-- Recorded data --
╭──

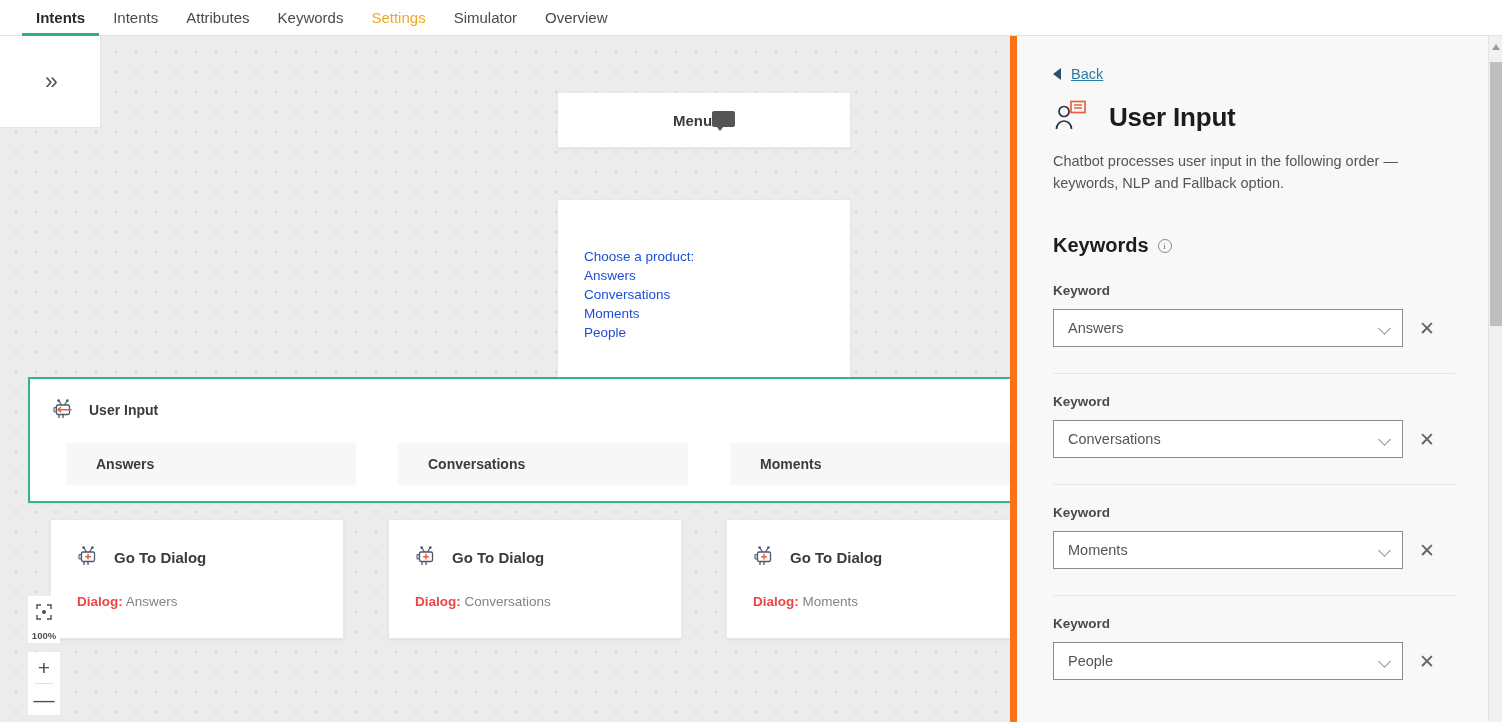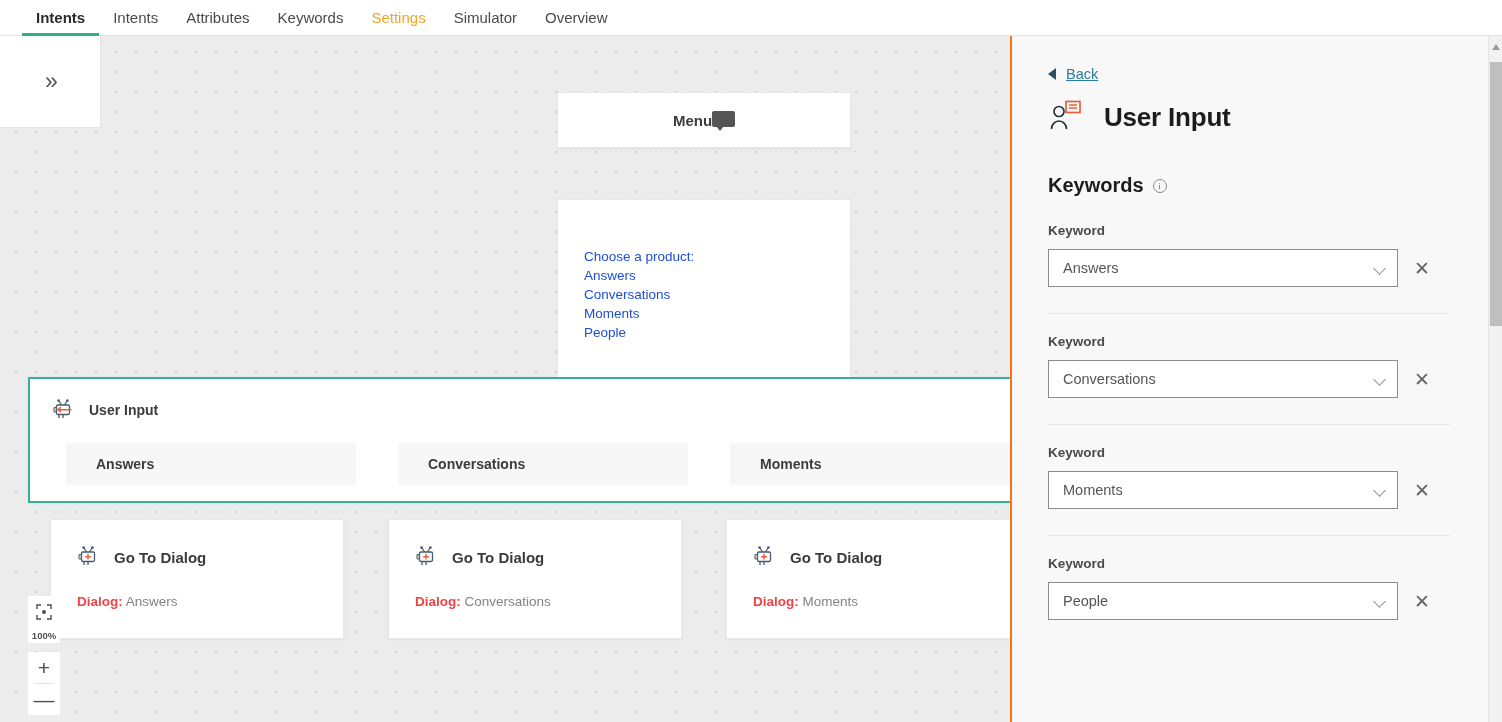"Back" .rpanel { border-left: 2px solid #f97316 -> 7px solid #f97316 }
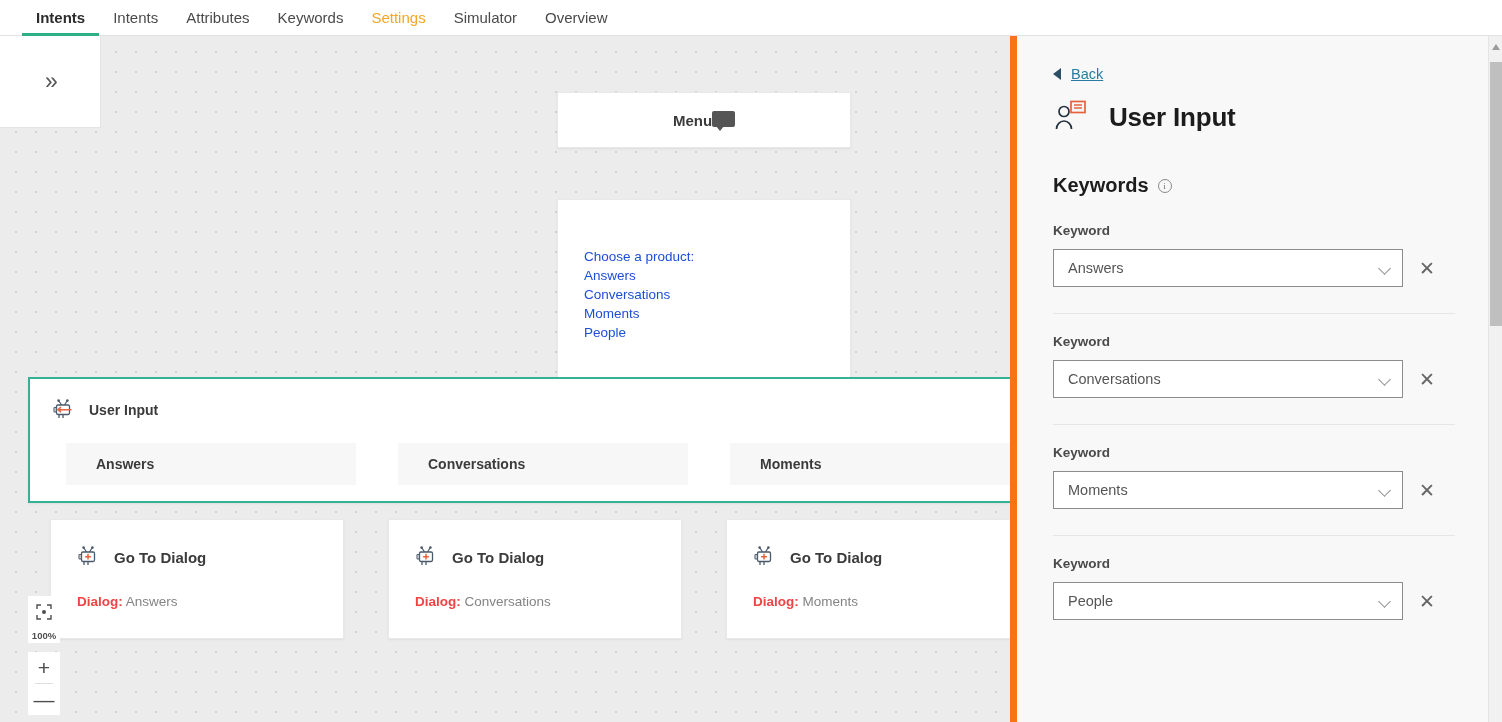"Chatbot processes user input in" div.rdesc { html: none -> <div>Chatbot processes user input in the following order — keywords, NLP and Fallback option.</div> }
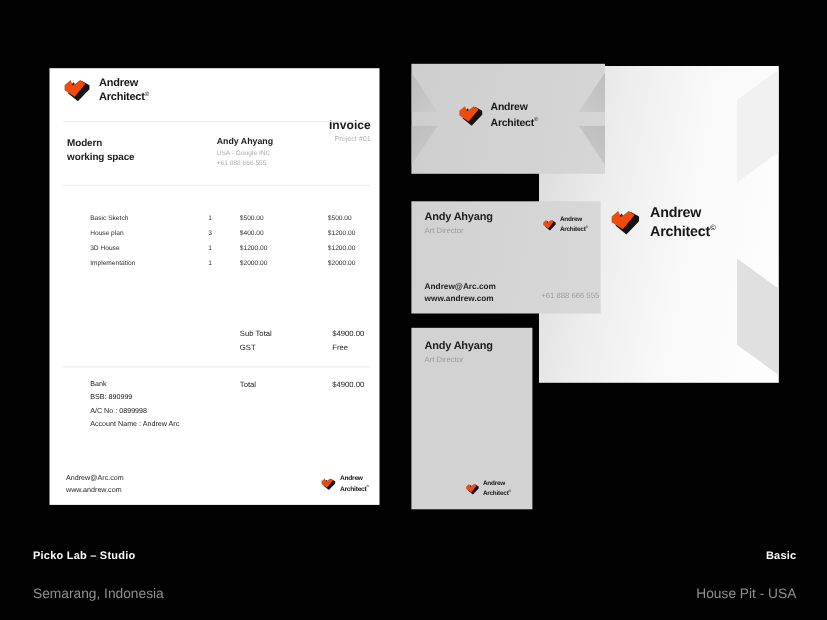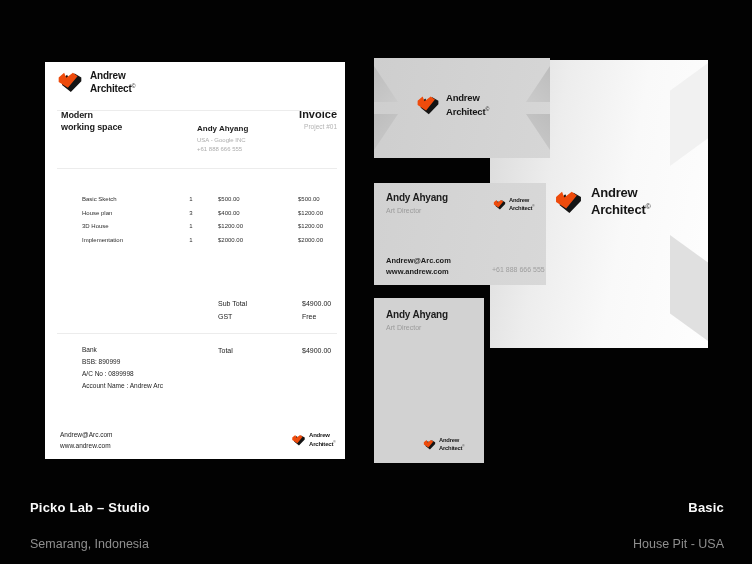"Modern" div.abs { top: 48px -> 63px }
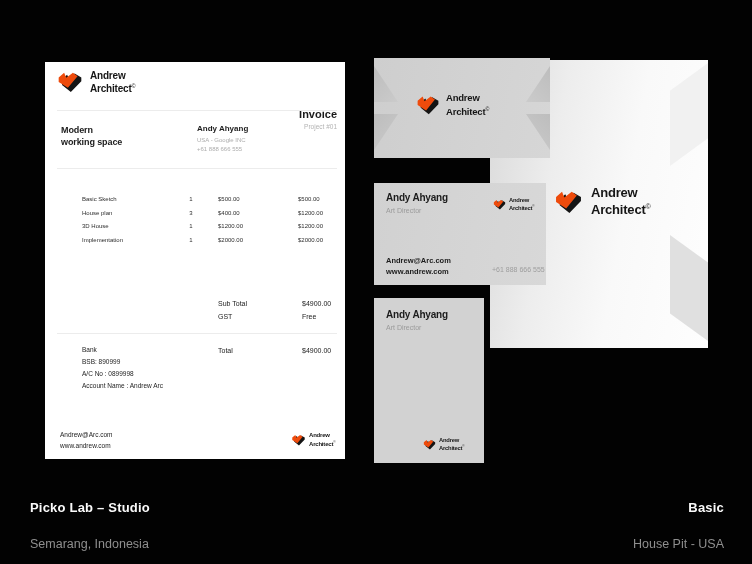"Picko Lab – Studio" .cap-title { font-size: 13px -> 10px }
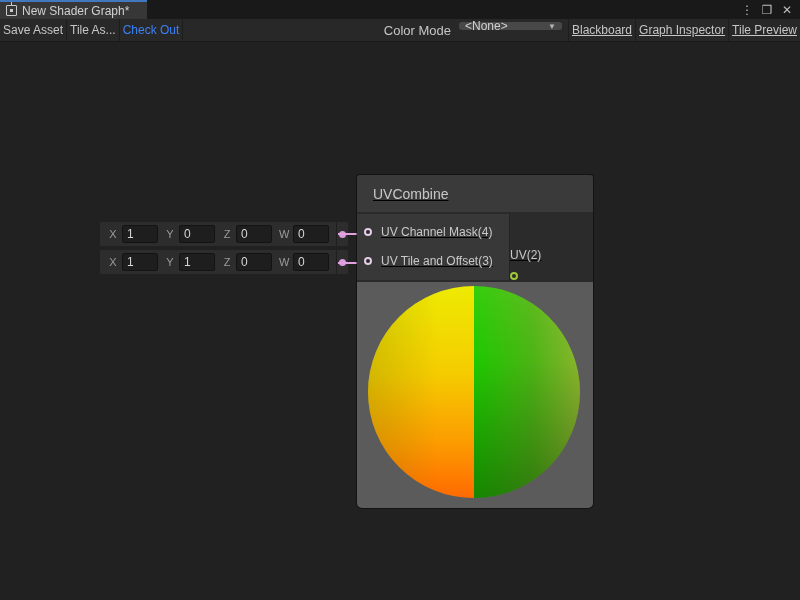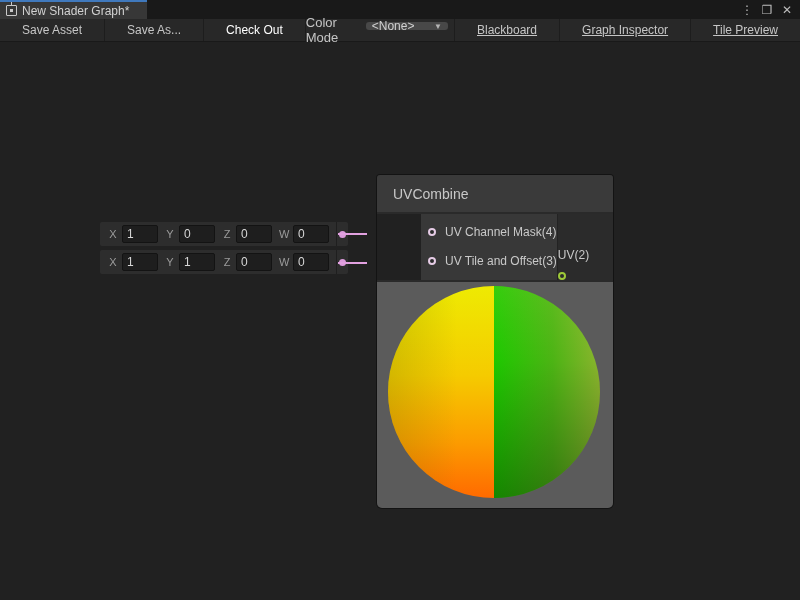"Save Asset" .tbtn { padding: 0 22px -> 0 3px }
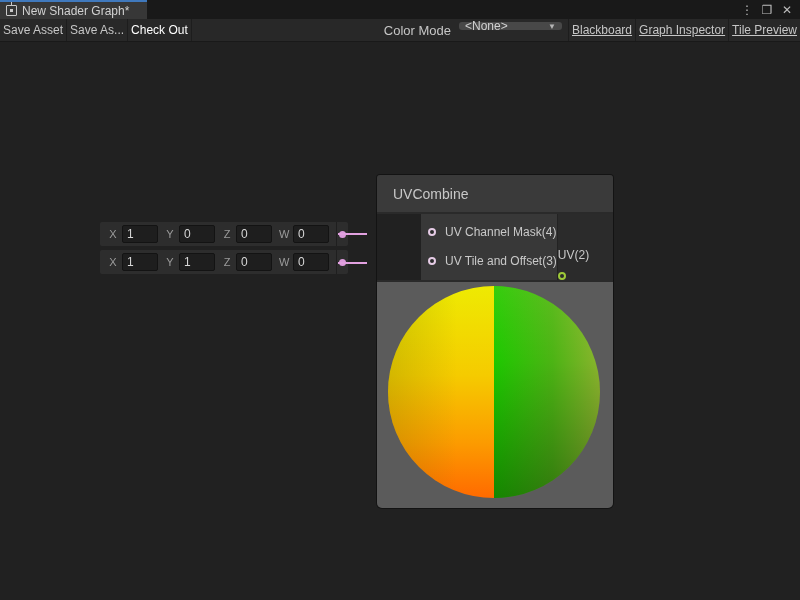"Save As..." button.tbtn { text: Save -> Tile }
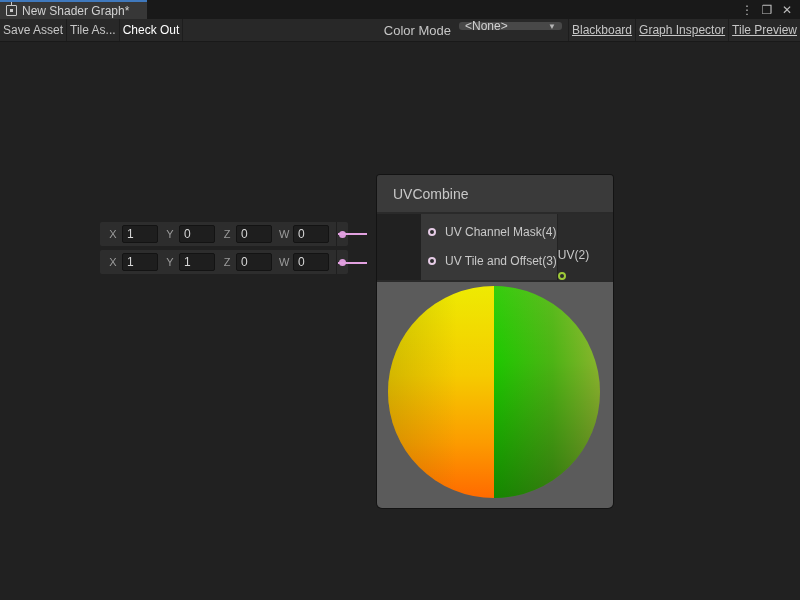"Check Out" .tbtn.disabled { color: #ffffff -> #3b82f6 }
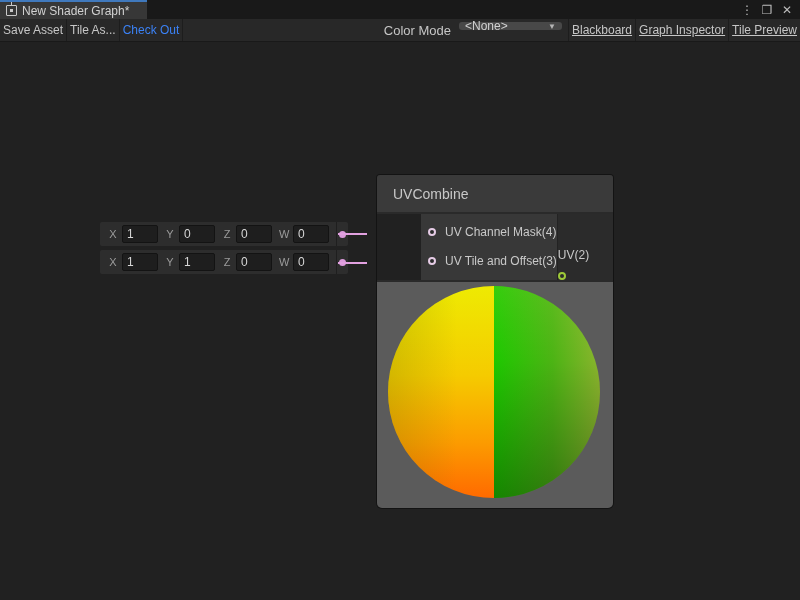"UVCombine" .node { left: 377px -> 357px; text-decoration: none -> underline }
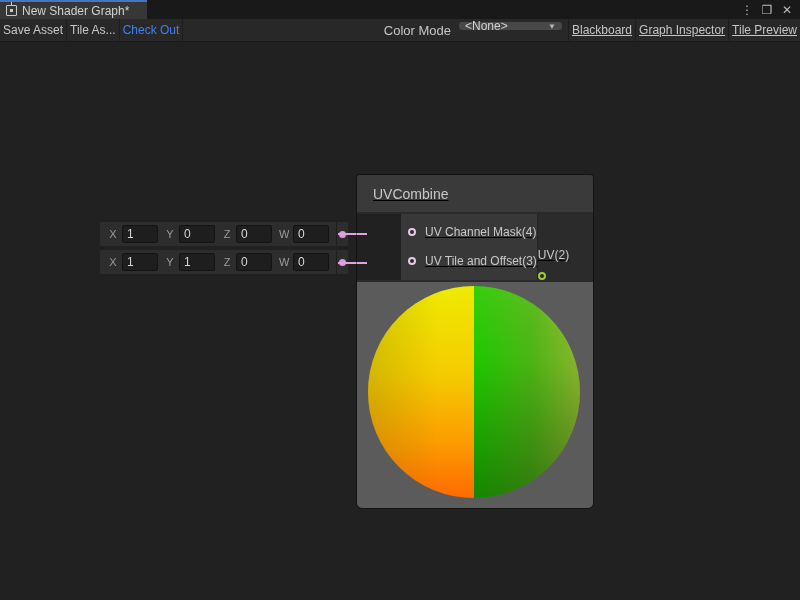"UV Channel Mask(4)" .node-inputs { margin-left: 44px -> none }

╰──

-- What to produce --
Output a verbatim copy of the entries and skip the pictures.

-- Response to the exercise --
"Back" .rpanel { border-left: 2px solid #f97316 -> 7px solid #f97316 }
"Chatbot processes user input in" div.rdesc { html: none -> <div>Chatbot processes user input in the following order — keywords, NLP and Fallback option.</div> }
"Modern" div.abs { top: 48px -> 63px }
"Picko Lab – Studio" .cap-title { font-size: 13px -> 10px }
"Save Asset" .tbtn { padding: 0 22px -> 0 3px }
"Save As..." button.tbtn { text: Save -> Tile }
"Check Out" .tbtn.disabled { color: #ffffff -> #3b82f6 }
"UVCombine" .node { left: 377px -> 357px; text-decoration: none -> underline }
"UV Channel Mask(4)" .node-inputs { margin-left: 44px -> none }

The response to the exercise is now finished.